Day ulusal bi suçlu ve kaçak. Fakir bir bölgede doğduğu için hayatı bu yönde gelişmiş de diyebiliriz aslında. Ne de olsa o bölgeden çıkan pek çok kişinin kaderi daha iyi olmuyor. June ise ülkenin en zeki asker adayu. Adayı diyoruz çünkü eğitimini bu kitapta tamamlıyor. Bütün ülke bir yandan Kolonilerle savaşırken bir yandan Day' i aramakla uğraşırken bir anda, Metias(June' un ağabeyi) öldürülmesiyle, ulusal çapta bir insan avına dönüyor olay.

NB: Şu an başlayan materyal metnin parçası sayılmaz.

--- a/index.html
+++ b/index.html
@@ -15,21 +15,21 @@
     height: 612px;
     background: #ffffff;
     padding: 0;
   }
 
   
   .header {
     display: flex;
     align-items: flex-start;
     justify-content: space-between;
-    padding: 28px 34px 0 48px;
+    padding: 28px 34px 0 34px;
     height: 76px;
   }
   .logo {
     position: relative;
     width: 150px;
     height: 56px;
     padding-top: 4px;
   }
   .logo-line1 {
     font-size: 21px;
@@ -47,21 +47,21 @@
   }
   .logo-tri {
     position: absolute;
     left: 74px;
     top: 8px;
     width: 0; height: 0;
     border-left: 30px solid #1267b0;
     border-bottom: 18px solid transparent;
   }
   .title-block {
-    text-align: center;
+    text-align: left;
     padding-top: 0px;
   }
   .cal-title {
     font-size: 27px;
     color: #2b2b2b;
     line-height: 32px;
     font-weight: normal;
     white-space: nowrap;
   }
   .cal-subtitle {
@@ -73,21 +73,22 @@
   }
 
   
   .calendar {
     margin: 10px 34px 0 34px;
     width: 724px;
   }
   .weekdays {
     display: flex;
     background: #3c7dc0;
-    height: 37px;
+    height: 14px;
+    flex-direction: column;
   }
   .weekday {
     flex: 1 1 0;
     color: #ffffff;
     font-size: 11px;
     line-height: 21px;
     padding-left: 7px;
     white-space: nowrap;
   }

Bu görevin başındaki isim ise June olarak çıkıyor karşımıza. June' un Day' i yakalamak için çok tehlikeli bir planı var evet ama başarabilecek mi? Day ve onun gibilerin yaşamına tanık olunca kendini gerçek anlamda bi ikilemde bulan June' un kararına bırakılmış pek çok şey yazar tarafından. Ve bu -spoiler- üçlememizin sonunda kendini çok üzücü bi şekilde gösterecek.

Spoiler istemeyenler için yazımızın sonu arkadaşlar, üzgünüm..:)

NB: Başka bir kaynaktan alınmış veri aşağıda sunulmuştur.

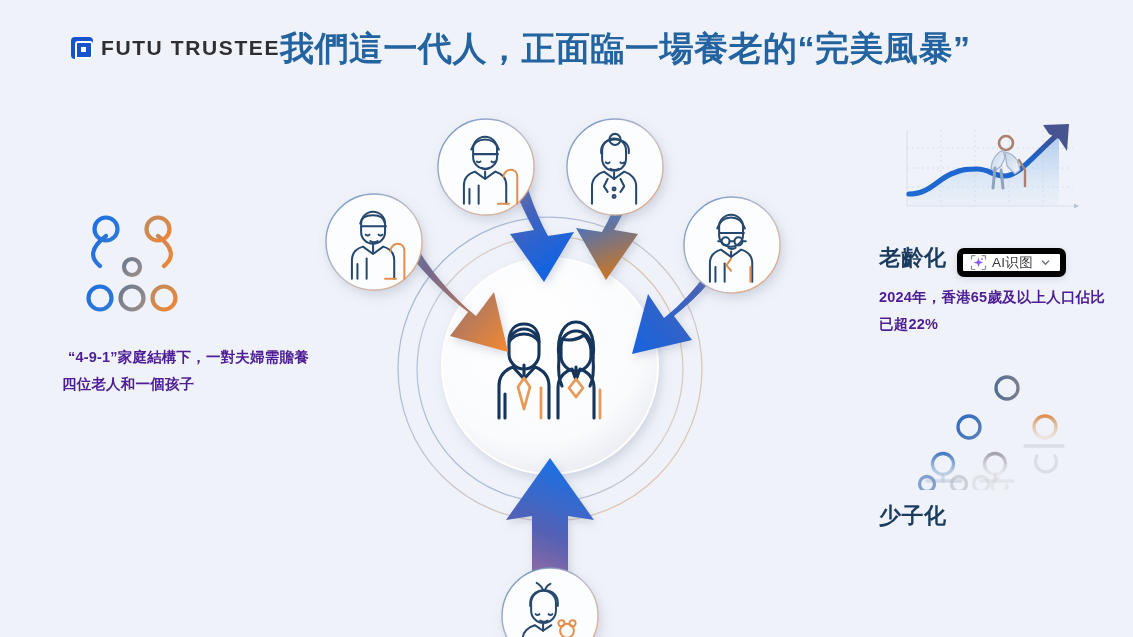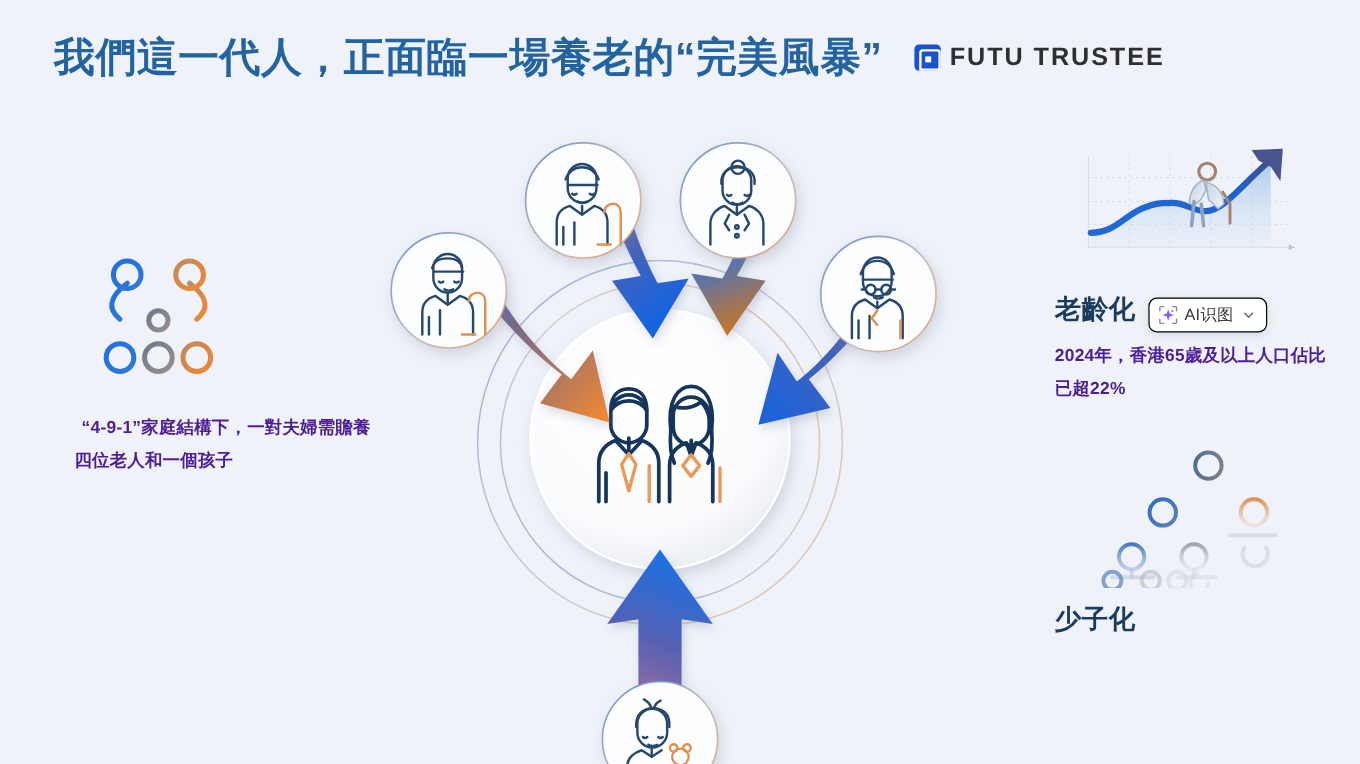--- a/index.html
+++ b/index.html
@@ -137,44 +137,44 @@
   #ai-recognize-button {
     position: absolute;
     left: 957px;
     top: 248px;
     height: 29px;
     display: flex;
     align-items: center;
     gap: 5px;
     padding: 0 9px 0 7px;
     background: #ffffff;
-    border: 1px solid #000000;
+    border: 6px solid #000000;
     border-radius: 7px;
     box-shadow: 0 2px 7px rgba(28,45,80,0.13);
     cursor: pointer;
     z-index: 30;
   }
   #ai-sparkle-icon { width: 17px; height: 17px; flex: 0 0 auto; }
   #ai-recognize-label {
     font-size: 13.5px;
     color: #3a3a40;
     white-space: nowrap;
     letter-spacing: 0.3px;
   }
   #ai-chevron-icon { width: 11px; height: 11px; flex: 0 0 auto; margin-left: 2px; }
 </style>
 </head>
 <body>
 
 <div id="slide-header">
-  <div id="slide-title">我們這一代人，正面臨一場養老的“完美風暴”</div>
   <div id="brand-lockup">
     <div id="brand-mark"></div>
     <div id="brand-name">FUTU TRUSTEE</div>
   </div>
+  <div id="slide-title">我們這一代人，正面臨一場養老的“完美風暴”</div>
 </div>
 
 <div id="left-panel">
 
   <svg id="family-network-icon" viewBox="0 0 104 112">
     <defs>
       <linearGradient id="fnGradA" x1="0" y1="0" x2="1" y2="1">
         <stop offset="0%" stop-color="#1f6fe0"></stop>
           <stop offset="100%" stop-color="#2f7ad6"></stop>
       </linearGradient>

https://www.instagram.com/p/B_PFQ5knim0/?hl=tr
Çekilişe gitmek için resme tıklamanız yeterli

Şimdi daha çok spoiler ve kendi düşüncemi içeren kısma gelelim. Kitapta anlatılan olaylar her iki karakterin bakış açısından da anlatılmasına rağmen çok akıcı bir şekilde ilerliyor. Daha önce benzer bir şey okumadıysanız küçük bir örnekle açıklayayım sizlere durumu. İlk 2-3 bölümün üstünde ''DAY'' yazdığını kitabı aldığınızda fark edeceksiniz zaten. Bu kısımlarda Day' in bakış açısından anlatılıyor hikaye. Sonraki 2-3 bölümde de aynı şekilde ''JUNE'' yazıyor ve June' un bakış açısından anlatılıyor.

Hikaye başlarda bölünüyor gibi de olsa yazar çok başarılı bir şekilde bağlıyor her kısımda birbirine. Dizi izlerken reklama girmiş gibi hissediyorsunuz o kişinin hikayesi bittiği zaman. Gelelim içeriğe...

Day aslında ölmüş olması gereken birisi. Üstünde yapılan deneyler sonucu öldüğü sanılarak bırakılmış ve oradan kaçmış. 10 yaşından beri sokaklarda yaşayan bi çocuk. Ülkesine pek bağlı değil ki hareketlerinden de anlaşılıyor bu. Yiyecek çalıyor, yakıt çalıyor ve hatta bi keresinde 10 saniyede banka bile soyduğu söyleniyor. Ama bugüne kadar kimseyi öldürmeyen Day' in şimdi bu kadar önemli olmasının tek sebebi var: Metias' ın ölümü.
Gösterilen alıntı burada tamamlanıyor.